[Records Boundary: Start]

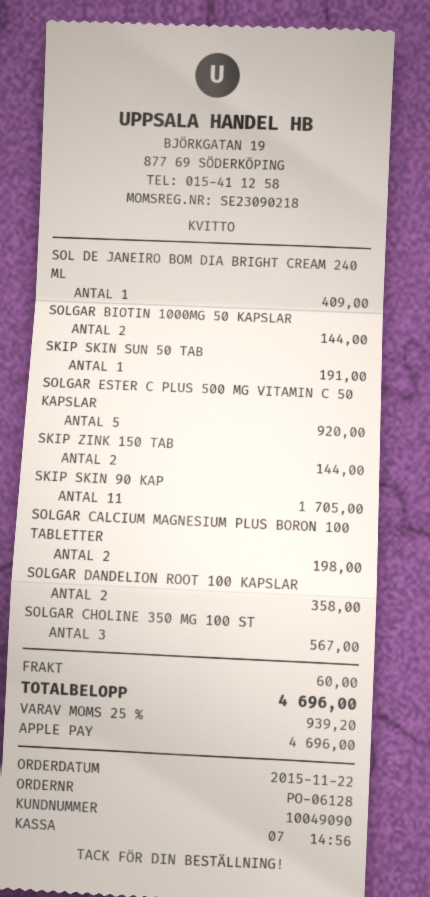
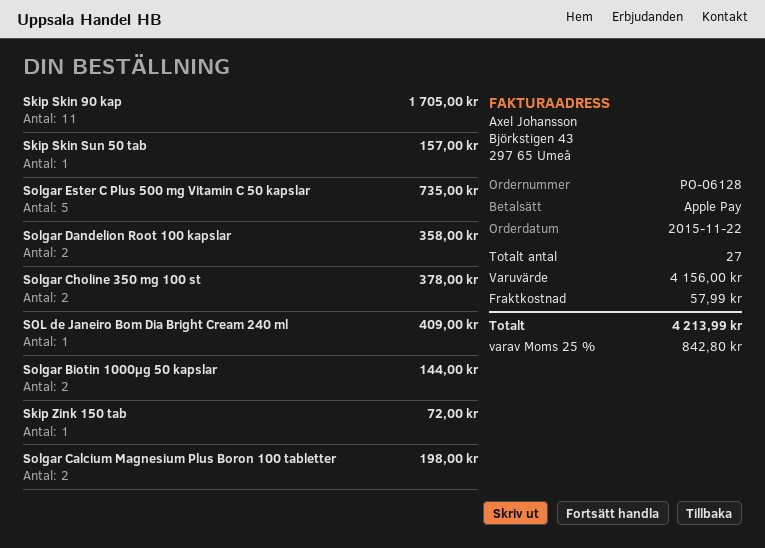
SKIP SKIN SUN 50 TAB: 1 for 191.00 -> 1 for 157.00
SOLGAR ESTER C PLUS 500 MG VITAMIN C 50 KAPSLAR: 5 for 920.00 -> 5 for 735.00
SKIP ZINK 150 TAB: 2 for 144.00 -> 1 for 72.00
SOLGAR CHOLINE 350 MG 100 ST: 3 for 567.00 -> 2 for 378.00
shipping: 60.00 -> 57.99
tax: 25% = 939.20 -> 25% = 842.80
total: 4696.00 -> 4213.99

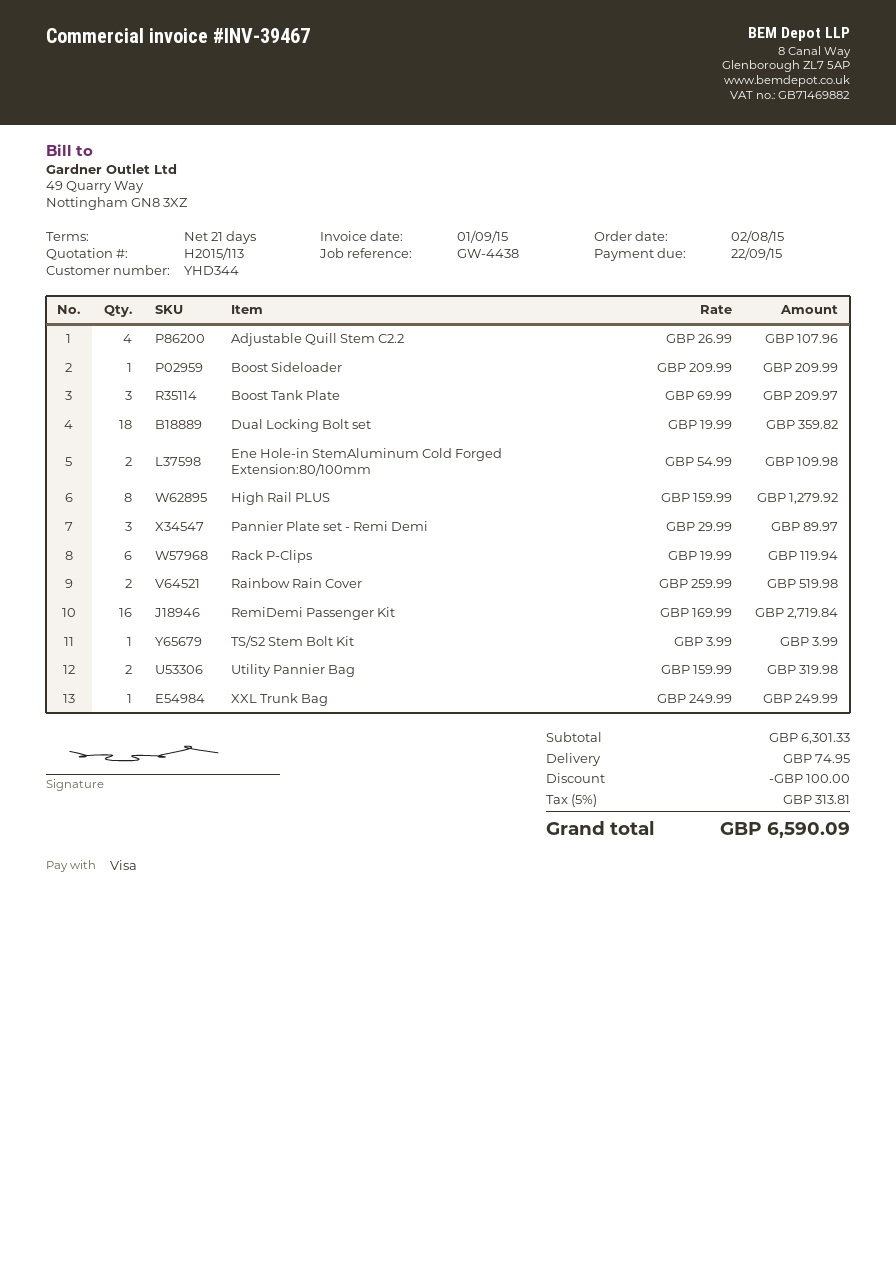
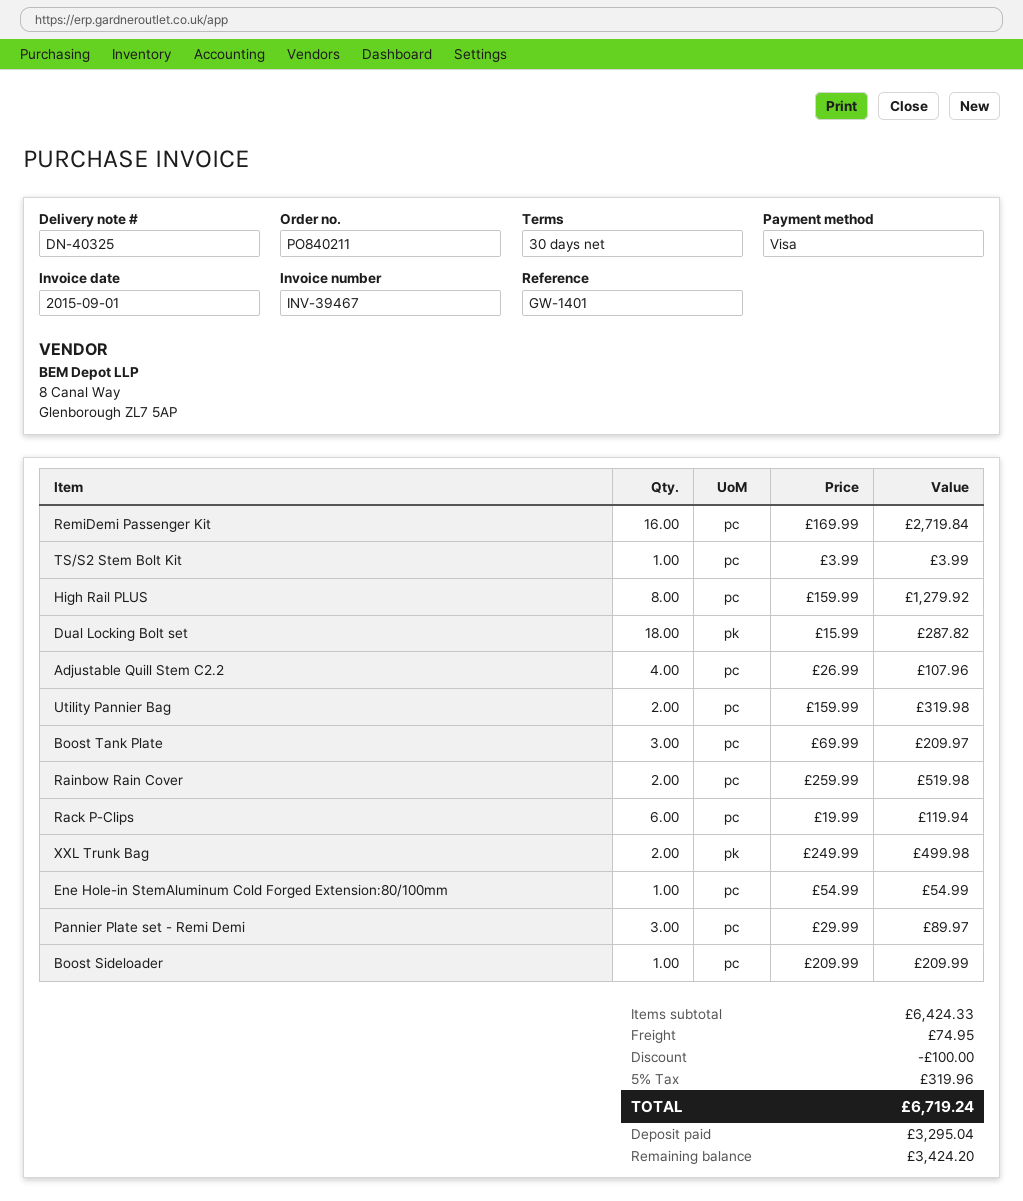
payment terms: 21 days -> 30 days
reference: GW-4438 -> GW-1401
Dual Locking Bolt set: 18 x 19.99 = 359.82 -> 18 x 15.99 = 287.82
Ene Hole-in StemAluminum Cold Forged Extension:80/100mm: 2 x 54.99 = 109.98 -> 1 x 54.99 = 54.99
XXL Trunk Bag: 1 x 249.99 = 249.99 -> 2 x 249.99 = 499.98
subtotal: 6301.33 -> 6424.33
tax: 5% = 313.81 -> 5% = 319.96
total: 6590.09 -> 6719.24

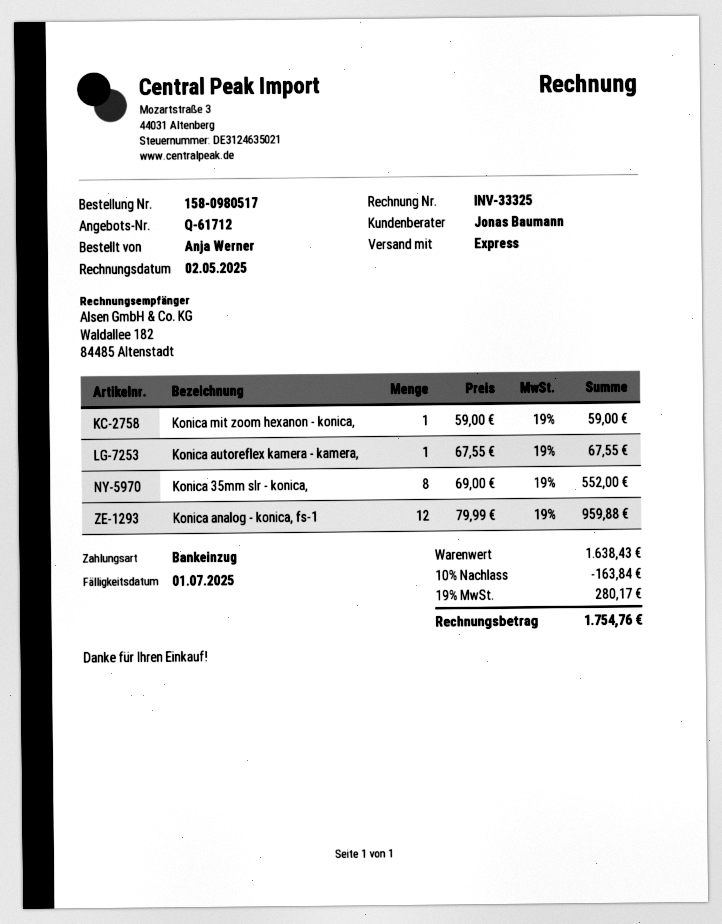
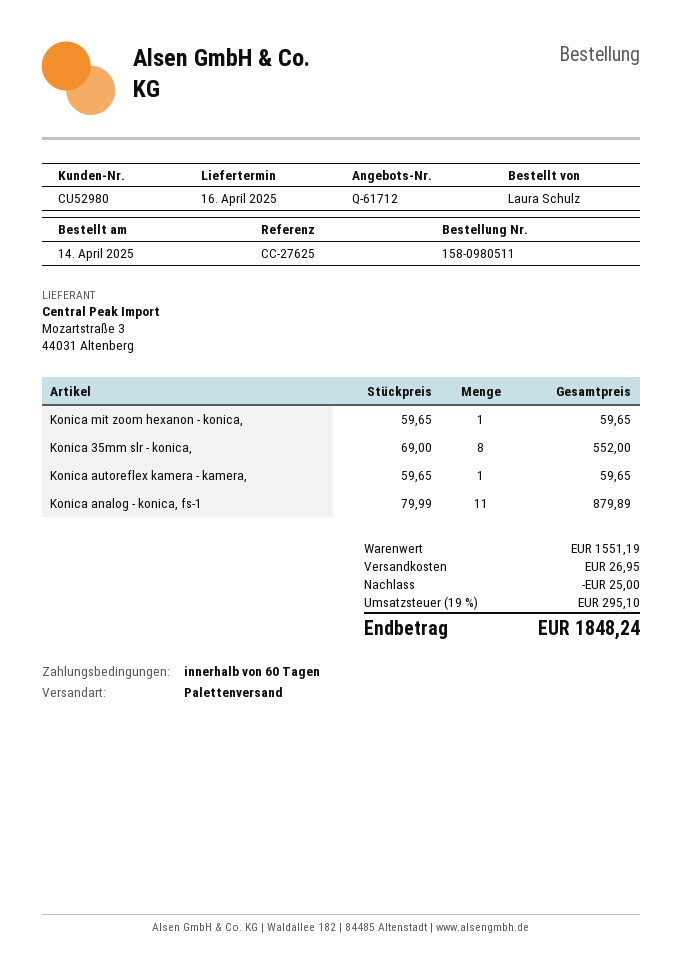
order number: 158-0980517 -> 158-0980511
ordered by: Anja Werner -> Laura Schulz
shipping method: express -> pallet freight
Konica mit zoom hexanon - konica,: 1 x 59.00 = 59.00 -> 1 x 59.65 = 59.65
Konica autoreflex kamera - kamera,: 1 x 67.55 = 67.55 -> 1 x 59.65 = 59.65
Konica analog - konica, fs-1: 12 x 79.99 = 959.88 -> 11 x 79.99 = 879.89
subtotal: 1638.43 -> 1551.19
discount: 163.84 -> 25.00
shipping: none -> 26.95
tax: 19% = 280.17 -> 19% = 295.10
total: 1754.76 -> 1848.24

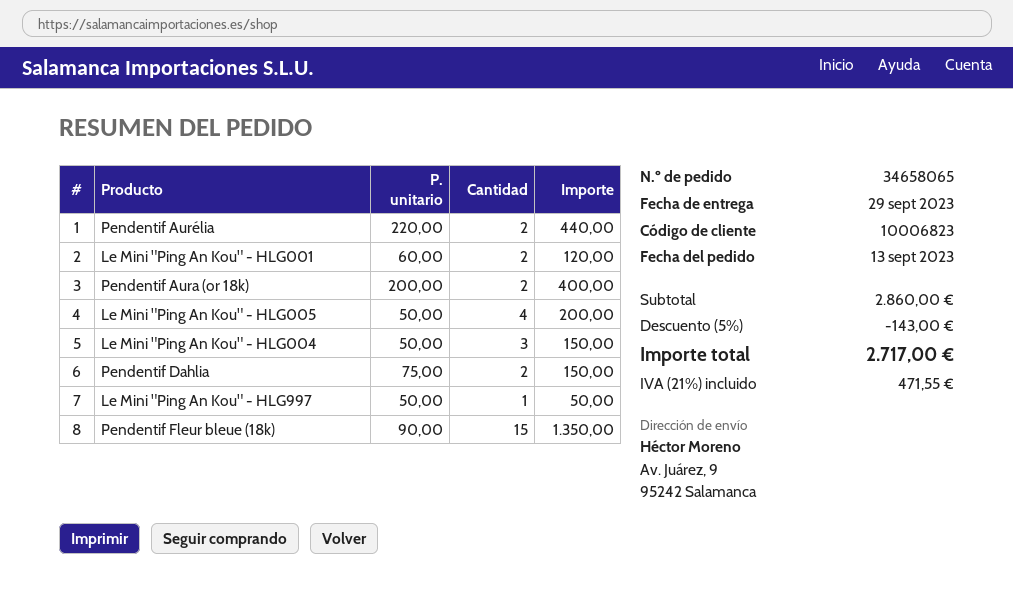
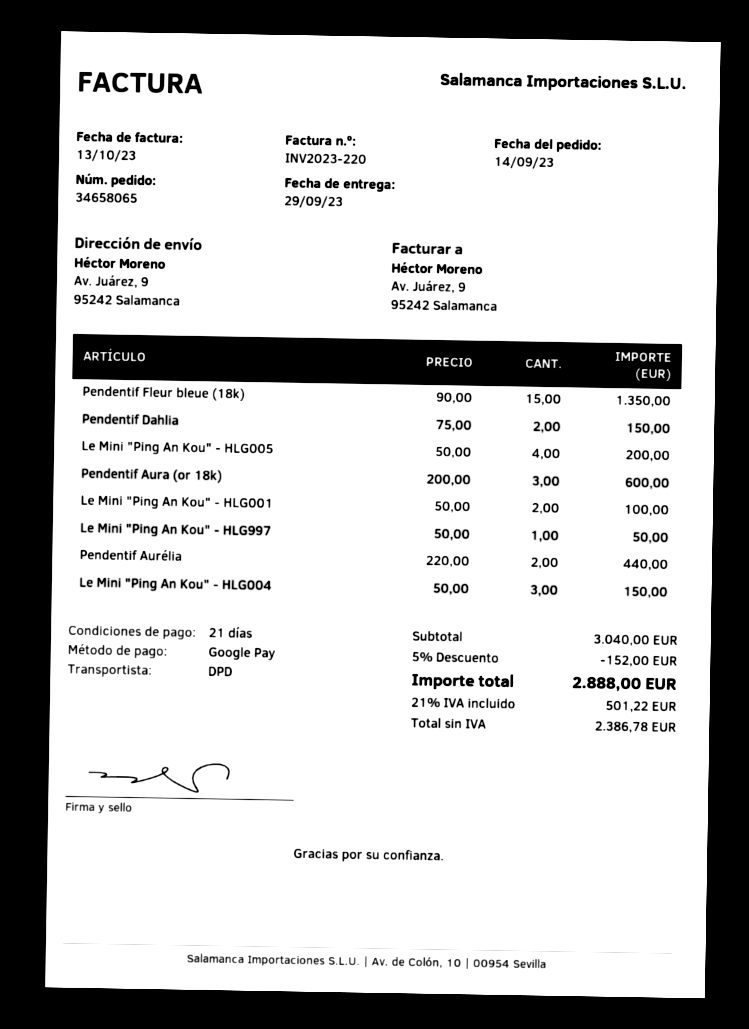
order date: 2023-09-13 -> 2023-09-14
Le Mini "Ping An Kou" - HLG001: 2 x 60.00 = 120.00 -> 2 x 50.00 = 100.00
Pendentif Aura (or 18k): 2 x 200.00 = 400.00 -> 3 x 200.00 = 600.00
subtotal: 2860.00 -> 3040.00
discount: 5% = 143.00 -> 5% = 152.00
tax: 21% = 471.55 -> 21% = 501.22
total: 2717.00 -> 2888.00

[Records Boundary: End]

→ **What is required**: Look above and copy only the lines from the one holding "subtotal: 1638.43 -> 1551.19" to the one holding "tax: 21% = 471.55 -> 21% = 501.22", both included, exactly, minus the pictures.

→ **Your response**:
subtotal: 1638.43 -> 1551.19
discount: 163.84 -> 25.00
shipping: none -> 26.95
tax: 19% = 280.17 -> 19% = 295.10
total: 1754.76 -> 1848.24

order date: 2023-09-13 -> 2023-09-14
Le Mini "Ping An Kou" - HLG001: 2 x 60.00 = 120.00 -> 2 x 50.00 = 100.00
Pendentif Aura (or 18k): 2 x 200.00 = 400.00 -> 3 x 200.00 = 600.00
subtotal: 2860.00 -> 3040.00
discount: 5% = 143.00 -> 5% = 152.00
tax: 21% = 471.55 -> 21% = 501.22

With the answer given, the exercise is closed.